Missouri: Missouri Stops More ‘Mentally Incapacitated’ People From Voting Than Anywhere Else | KCUR

Of all the freedoms Anthony Flanagan lost during his eight years under state care, the right to vote was among the toughest. Flanagan, a quadriplegic who was deemed unable to care for himself because of psychiatric issues, lived under a legal guardianship by the state of Missouri from 2008 to 2016. Often seen as protective of people incapacitated by mental illness or developmental disabilities, guardianship can also strip people of many rights the rest of us enjoy, including the right to vote. Flanagan admired Barack Obama during his presidential run in 2008, thinking him intelligent and articulate. Though he doesn’t consider himself a member of either political party, Flanagan was disappointed that the state deprived him of the chance to vote in an historic election. “Like most of the country, I was like ‘Wow, they’re really gonna elect a black president! This is cool,” Flanagan, now 49, said. “I was like, ‘Oh man, I wish I could vote.’”
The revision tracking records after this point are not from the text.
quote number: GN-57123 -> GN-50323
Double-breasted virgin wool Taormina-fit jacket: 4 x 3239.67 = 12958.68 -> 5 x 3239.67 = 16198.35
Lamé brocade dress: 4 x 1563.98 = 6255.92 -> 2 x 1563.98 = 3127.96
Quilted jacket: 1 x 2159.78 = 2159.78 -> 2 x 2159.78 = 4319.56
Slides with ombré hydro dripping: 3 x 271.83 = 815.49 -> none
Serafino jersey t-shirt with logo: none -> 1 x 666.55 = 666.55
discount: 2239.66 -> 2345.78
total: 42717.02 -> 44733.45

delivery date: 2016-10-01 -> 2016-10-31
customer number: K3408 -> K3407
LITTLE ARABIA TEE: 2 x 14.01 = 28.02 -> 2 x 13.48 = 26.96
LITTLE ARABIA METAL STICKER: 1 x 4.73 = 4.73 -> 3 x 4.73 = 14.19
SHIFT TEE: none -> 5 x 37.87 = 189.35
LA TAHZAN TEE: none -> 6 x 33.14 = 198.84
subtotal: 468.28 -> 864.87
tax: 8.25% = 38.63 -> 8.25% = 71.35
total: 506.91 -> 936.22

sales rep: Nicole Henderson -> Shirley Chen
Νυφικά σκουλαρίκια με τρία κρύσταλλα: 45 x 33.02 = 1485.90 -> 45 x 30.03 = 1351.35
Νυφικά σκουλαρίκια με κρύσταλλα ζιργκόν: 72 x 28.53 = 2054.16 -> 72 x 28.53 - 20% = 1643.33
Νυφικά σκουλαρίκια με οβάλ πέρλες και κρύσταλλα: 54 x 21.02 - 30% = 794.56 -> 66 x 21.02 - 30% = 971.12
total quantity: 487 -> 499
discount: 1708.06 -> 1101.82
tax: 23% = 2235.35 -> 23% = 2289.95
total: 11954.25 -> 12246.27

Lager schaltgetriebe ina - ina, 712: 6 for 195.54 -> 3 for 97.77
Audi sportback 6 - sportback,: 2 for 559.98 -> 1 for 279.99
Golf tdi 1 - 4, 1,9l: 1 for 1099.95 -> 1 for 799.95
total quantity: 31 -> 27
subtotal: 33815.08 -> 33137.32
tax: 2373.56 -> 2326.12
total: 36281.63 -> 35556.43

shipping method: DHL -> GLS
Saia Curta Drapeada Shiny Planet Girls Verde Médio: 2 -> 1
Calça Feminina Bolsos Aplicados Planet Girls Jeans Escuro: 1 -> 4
North Dakota: Native Americans Fight for the Right to Vote in North Dakota | The Intercept

To find Honorata Defender’s home on the Standing Rock Sioux Reservation, mention her name to whoever you can find walking down the main street of her tiny town. They’ll tell you to turn when you get to the powwow grounds and to take the paved road, rather than the gravel one. Drive until you see a hill, and look for her car. Her house has no number on it, and mail is not delivered there; it goes to a P.O. box instead. As Defender put it, “We’ve never believed that a person can own land; it’s the land that owns us.” She added, “The concept of an address wasn’t a big deal.” Defender was working at her job as a reporter for the Corson/Sioux County News-Messenger — the local paper that covers Standing Rock, including one of the key North Dakota counties that voted Democrat in 2012’s Senate election — when she learned that the U.S. Supreme Court had upheld North Dakota’s voter ID law. The law will require each voter to present identification that displays a residential address, a major barrier for tribal members, since thousands of Native voters don’t use a home address. Defender’s home is on the South Dakota side of Standing Rock, but it is typical of the communities throughout the reservation.

Tennessee: Concerns Over Voter Registrations Loom in Shelby County | Associated Press

Concerns about voter registrations and the security of electronic voting machines are looming over the upcoming election in Tennessee’s largest county. Two lawsuits have been filed in connection with Tuesday’s pivotal election in Shelby County, the largest by population in Tennessee and the one that includes Memphis. Election officials there have pushed back against allegations of voter suppression and that they are not doing enough to protect the election process. Tennessee features a race for governor and a tight U.S. Senate race between Republican Marsha Blackburn, who served 16 years in the U.S. House, and Democrat Phil Bredesen, a former Tennessee governor. The Senate race is being closely watched nationally as Democrats try to flip the seat in a state with relatively low voter turnout.

Virginia: Old software, equipment create Election Day security concerns | WSLS

Midterm elections are just a few days away and the security of the country’s voting systems and machines will be a top priority. 10 News talked with Randy Marchany, Virginia Tech’s information technology security officer, about the possible threats on Election Day. “There’s nothing more critical in a democracy than to vote and have that vote counted accurately,” Marchany said. He said one security concern is the age of the equipment and software currently in use. “A lot of localities across the country are using voting machines that have been around for 10 years, and in computer terms, that is geologic,” Marchany said. “That is in the dinosaur age in terms of what the technology was in 2008, 2006, and this is the type of machines that are being used.”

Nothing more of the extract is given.